Hoy estas notas crípticas me provocan compasión, pues con el tiempo lo que queda son las ideas generales. La novela de aprendizaje o formación sumergida en el horror del infierno católico en Retrato del artista adolescente; la Irlanda católica y conservadora que expulsa a sus hijos en Exiliados y la escritura urbana de Dublineses. Los poemas heréticos de Poemas a un penique y Poemas-manzanas, hasta llegar a Ulises, su monumento a la modernidad, el héroe que regresa a su casa y se sienta en el diván del psicoanalista, el hombre común, la persona gris y mediocre, despreciado por su mujer, que además le pone los cuernos. Molly y Leopoldo, Stephen, Buck Mulligan, un mundo que hay que ganar con paciencia, haciendo largas digestiones.

De mis épocas duras de ‘joyceano’ recuerdo las peregrinaciones a la librería Shakespeare & Co., en París, donde se hizo la primera edición en 1922, las visitas a una de sus casas, cerca de la Place de la Contrescarpe, o al Harry’s Bar de Trieste, ciudad en la que fue profesor de inglés.

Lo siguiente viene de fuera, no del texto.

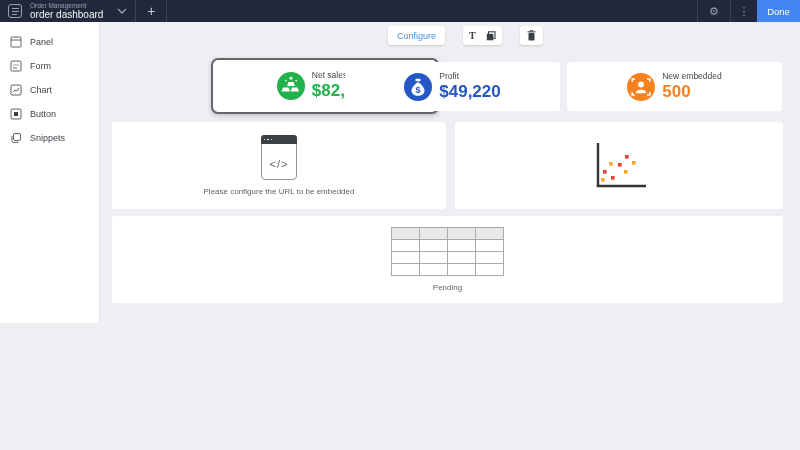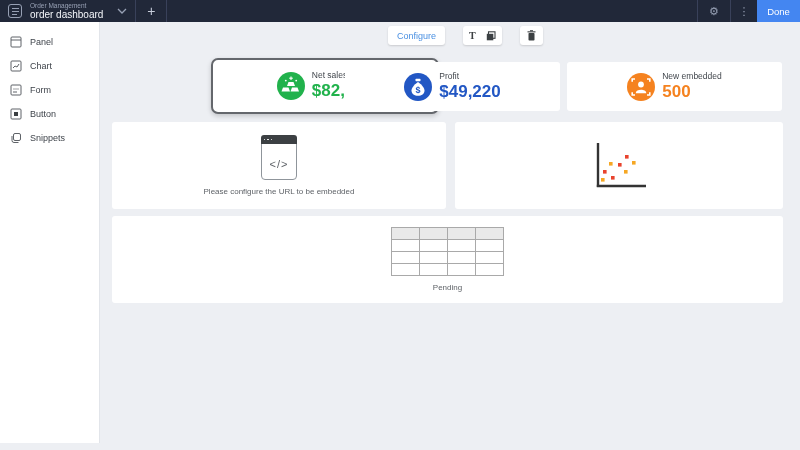"Panel" .sidebar { height: 421px -> 301px }
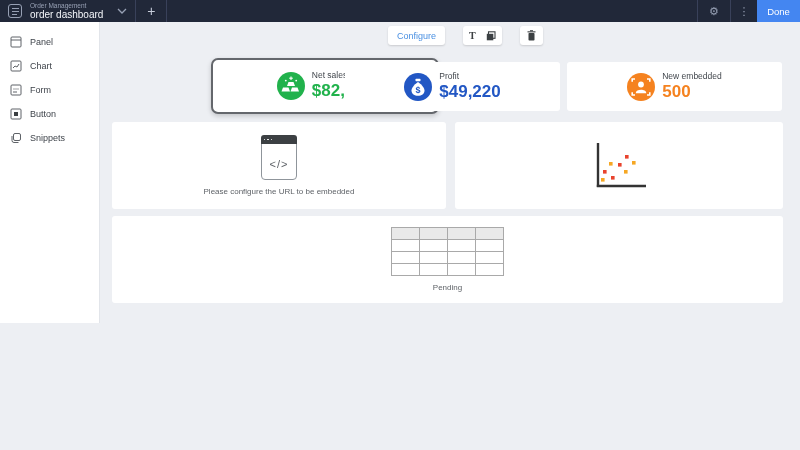"Chart" div.side-item { order: before "Form" -> after "Form" }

Pero, ¿qué significa ser ‘joyceano’ en términos literarios? Si me lo dicen de un escritor, imagino que su prosa es hermética, repleta de juegos de palabras basados en las raíces del idioma, que usa el monólogo interior o busca romper los moldes tradicionales de narrar para inventar otros nuevos. Como diría Bolaño, el escritor joyceano es “al que no se le entiende”. Al que se debe llegar después de un largo asedio. De hecho, a pesar de tenerlo, jamás he podido leer el Finnegan’s Wake, y la verdad es que hoy me pregunto (y que dios me perdone) si valdrá la pena tamaño esfuerzo. Prefiero el Ulises, y dentro de él, además del delicioso monólogo final de Molly, el llamado ‘capítulo de las preguntas’, el penúltimo. Reléanlo, de verdad que vale la pena. Sobre todo la pregunta sobre el agua. Lo que Bloom admiró del agua. Verán la grandeza de Joyce.